La nave se zambulló a una velocidad no superior a cuatro o cinco centímetros por segundo. Xavier aguardó hasta que el morro desapareció en el interior del carrusel, cuando aún quedaban tres cuartas partes de la nave en el espacio, e hizo avanzar entonces su triciclo para adelantarse al Ave de Tormenta. Estacionó el triciclo en una cornisa, desembarcó y lo autorizó a regresar al local donde lo había alquilado. Observó cómo aquella cosa menuda se alejaba zumbando y se perdía veloz en el espacio abierto.

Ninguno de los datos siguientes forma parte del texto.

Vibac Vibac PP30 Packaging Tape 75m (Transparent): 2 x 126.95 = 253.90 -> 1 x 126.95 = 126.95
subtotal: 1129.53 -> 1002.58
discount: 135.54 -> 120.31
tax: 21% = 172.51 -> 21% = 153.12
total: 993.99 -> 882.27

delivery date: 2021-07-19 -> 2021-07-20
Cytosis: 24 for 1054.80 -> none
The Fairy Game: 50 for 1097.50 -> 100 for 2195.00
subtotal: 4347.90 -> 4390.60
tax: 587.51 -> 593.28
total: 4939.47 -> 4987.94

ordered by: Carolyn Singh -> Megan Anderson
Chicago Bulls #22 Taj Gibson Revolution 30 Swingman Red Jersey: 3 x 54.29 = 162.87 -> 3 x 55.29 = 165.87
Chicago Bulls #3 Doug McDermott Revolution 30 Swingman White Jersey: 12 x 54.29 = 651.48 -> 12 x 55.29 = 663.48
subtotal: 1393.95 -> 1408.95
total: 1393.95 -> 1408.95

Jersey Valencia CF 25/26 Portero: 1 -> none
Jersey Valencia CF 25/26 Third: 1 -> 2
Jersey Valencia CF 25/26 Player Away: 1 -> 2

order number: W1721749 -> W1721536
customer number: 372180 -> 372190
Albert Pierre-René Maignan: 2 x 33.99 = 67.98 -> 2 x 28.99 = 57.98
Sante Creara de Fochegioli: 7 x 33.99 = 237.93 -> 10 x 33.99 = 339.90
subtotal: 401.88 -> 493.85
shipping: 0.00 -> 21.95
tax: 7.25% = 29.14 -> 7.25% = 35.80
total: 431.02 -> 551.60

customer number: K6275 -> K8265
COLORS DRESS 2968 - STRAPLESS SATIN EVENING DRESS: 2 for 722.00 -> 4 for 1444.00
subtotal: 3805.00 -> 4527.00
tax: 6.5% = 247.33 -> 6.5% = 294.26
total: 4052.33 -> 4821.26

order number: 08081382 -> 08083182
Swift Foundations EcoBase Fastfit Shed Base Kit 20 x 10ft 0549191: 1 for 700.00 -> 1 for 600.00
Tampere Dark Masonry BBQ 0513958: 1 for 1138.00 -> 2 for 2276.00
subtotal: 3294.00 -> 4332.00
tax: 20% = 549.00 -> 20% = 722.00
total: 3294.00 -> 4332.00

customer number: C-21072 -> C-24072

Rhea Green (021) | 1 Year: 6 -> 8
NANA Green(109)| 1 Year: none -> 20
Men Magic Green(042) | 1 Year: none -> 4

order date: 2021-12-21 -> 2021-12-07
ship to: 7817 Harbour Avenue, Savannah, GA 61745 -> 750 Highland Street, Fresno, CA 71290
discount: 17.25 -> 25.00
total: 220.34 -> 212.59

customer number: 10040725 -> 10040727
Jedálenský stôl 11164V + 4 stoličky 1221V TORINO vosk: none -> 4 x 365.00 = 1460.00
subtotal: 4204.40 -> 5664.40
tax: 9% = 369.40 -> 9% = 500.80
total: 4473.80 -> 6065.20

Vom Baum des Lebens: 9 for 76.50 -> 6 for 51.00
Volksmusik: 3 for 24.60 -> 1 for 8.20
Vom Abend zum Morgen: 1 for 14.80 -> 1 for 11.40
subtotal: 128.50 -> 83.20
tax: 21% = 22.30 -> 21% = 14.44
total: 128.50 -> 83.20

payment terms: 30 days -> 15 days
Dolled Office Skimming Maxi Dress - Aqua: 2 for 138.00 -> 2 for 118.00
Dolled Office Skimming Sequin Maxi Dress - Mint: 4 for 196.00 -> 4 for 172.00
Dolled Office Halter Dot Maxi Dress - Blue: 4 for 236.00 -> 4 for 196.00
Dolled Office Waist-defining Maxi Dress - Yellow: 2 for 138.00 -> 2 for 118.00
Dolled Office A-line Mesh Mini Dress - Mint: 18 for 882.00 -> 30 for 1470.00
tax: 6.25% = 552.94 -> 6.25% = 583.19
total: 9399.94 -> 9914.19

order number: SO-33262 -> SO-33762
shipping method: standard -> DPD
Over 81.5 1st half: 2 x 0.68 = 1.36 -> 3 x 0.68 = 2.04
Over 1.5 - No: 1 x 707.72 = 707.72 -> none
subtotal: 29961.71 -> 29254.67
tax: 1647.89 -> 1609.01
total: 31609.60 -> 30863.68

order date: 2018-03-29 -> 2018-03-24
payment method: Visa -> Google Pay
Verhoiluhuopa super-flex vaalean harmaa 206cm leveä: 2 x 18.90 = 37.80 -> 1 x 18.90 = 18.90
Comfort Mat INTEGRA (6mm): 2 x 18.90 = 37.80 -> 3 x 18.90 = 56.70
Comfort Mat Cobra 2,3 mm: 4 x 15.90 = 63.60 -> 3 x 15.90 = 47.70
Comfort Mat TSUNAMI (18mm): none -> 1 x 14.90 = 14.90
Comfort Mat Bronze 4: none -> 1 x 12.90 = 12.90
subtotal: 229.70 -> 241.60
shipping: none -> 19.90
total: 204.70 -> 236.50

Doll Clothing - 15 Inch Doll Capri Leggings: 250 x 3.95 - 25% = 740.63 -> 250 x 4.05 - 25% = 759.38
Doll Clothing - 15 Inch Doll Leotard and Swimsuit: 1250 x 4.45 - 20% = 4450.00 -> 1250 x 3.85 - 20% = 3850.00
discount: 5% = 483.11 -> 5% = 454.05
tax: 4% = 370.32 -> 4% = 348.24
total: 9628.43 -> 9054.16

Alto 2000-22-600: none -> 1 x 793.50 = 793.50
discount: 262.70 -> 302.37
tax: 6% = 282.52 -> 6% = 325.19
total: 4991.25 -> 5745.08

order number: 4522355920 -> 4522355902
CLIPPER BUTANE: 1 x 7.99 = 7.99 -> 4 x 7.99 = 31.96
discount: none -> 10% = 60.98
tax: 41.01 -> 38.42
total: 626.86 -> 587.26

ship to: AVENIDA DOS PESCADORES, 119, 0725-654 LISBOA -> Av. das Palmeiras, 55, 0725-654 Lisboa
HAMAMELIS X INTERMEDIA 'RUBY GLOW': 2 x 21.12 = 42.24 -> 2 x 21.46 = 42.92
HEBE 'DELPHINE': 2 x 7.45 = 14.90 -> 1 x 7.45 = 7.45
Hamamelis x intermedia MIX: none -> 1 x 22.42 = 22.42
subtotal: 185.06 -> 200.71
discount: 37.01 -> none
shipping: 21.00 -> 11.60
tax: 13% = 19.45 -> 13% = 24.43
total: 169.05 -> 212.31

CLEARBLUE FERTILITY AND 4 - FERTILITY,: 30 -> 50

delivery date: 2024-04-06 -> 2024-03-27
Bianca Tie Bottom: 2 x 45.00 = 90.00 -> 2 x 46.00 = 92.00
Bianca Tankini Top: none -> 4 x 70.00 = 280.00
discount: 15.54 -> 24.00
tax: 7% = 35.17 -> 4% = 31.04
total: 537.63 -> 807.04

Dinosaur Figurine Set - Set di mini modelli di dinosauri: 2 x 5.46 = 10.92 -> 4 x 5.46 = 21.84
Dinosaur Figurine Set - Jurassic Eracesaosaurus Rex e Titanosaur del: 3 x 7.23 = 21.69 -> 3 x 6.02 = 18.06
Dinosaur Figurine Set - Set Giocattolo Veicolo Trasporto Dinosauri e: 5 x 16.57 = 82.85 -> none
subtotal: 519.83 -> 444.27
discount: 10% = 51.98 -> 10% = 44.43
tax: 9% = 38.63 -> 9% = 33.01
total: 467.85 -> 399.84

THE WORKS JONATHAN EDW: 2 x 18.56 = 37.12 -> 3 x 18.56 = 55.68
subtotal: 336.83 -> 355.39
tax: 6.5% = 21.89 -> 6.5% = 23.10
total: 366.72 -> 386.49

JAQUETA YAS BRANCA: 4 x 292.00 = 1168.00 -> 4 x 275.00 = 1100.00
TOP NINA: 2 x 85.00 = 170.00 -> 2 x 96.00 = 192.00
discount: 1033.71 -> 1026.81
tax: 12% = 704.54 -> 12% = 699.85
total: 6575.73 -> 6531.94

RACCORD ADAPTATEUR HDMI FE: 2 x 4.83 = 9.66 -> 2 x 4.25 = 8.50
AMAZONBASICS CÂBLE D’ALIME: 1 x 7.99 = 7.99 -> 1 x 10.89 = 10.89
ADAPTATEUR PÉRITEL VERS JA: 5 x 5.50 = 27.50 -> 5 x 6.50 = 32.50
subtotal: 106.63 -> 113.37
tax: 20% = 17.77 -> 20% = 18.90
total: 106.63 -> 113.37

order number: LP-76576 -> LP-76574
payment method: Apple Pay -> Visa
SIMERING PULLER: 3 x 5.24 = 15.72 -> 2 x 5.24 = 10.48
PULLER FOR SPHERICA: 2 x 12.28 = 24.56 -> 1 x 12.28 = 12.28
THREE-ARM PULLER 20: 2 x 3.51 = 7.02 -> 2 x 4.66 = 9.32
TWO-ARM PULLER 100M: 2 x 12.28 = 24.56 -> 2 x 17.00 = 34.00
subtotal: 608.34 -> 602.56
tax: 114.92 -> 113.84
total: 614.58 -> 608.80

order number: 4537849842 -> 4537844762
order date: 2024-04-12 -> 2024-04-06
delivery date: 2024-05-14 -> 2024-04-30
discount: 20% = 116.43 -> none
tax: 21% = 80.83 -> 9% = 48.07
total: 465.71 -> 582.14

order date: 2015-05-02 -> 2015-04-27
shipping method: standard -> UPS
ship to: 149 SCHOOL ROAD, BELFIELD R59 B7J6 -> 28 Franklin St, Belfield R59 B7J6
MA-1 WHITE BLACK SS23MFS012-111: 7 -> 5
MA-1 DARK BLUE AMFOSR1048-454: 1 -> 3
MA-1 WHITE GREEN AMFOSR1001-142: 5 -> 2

Entonces sí que cerró los ojos, ya que odiaba el procedimiento final de atraque, y solo volvió a abrirlos cuando sintió el veloz trueno de los pestillos de amarre, transmitido hasta sus pies por la estructura de la dársena de reparación. Por debajo del Ave de Tormenta comenzaron a cerrarse unas puertas presurizadas. Si Antoinette iba a quedarse ahí durante un tiempo, y todo indicaba que así iba a ser, deberían plantearse la posibilidad de bombear la cámara para que los monos mecánicos de Xavier pudieran trabajar sin traje. Pero ya se ocuparían de eso más adelante.
Xavier se aseguró de que los pasillos de conexión presurizados se alinearan con las esclusas principales del Ave de Tormenta y se fijaran a ellas, y para ello los guió manualmente. Después se dirigió hasta una cámara estanca, sin prestar atención a la dársena de reparación. Tenía prisa, así que no se molestó en quitarse más que los guantes y el casco. Podía notar el corazón en su pecho, golpeando como una bomba de aire que necesitase un nuevo armazón.
Xavier recorrió el tubo de conexión hasta la cámara más próxima a la cabina de mando. Las luces parpadeaban al extremo del pasadizo, lo que indicaba que la esclusa ya estaba siendo reciclada.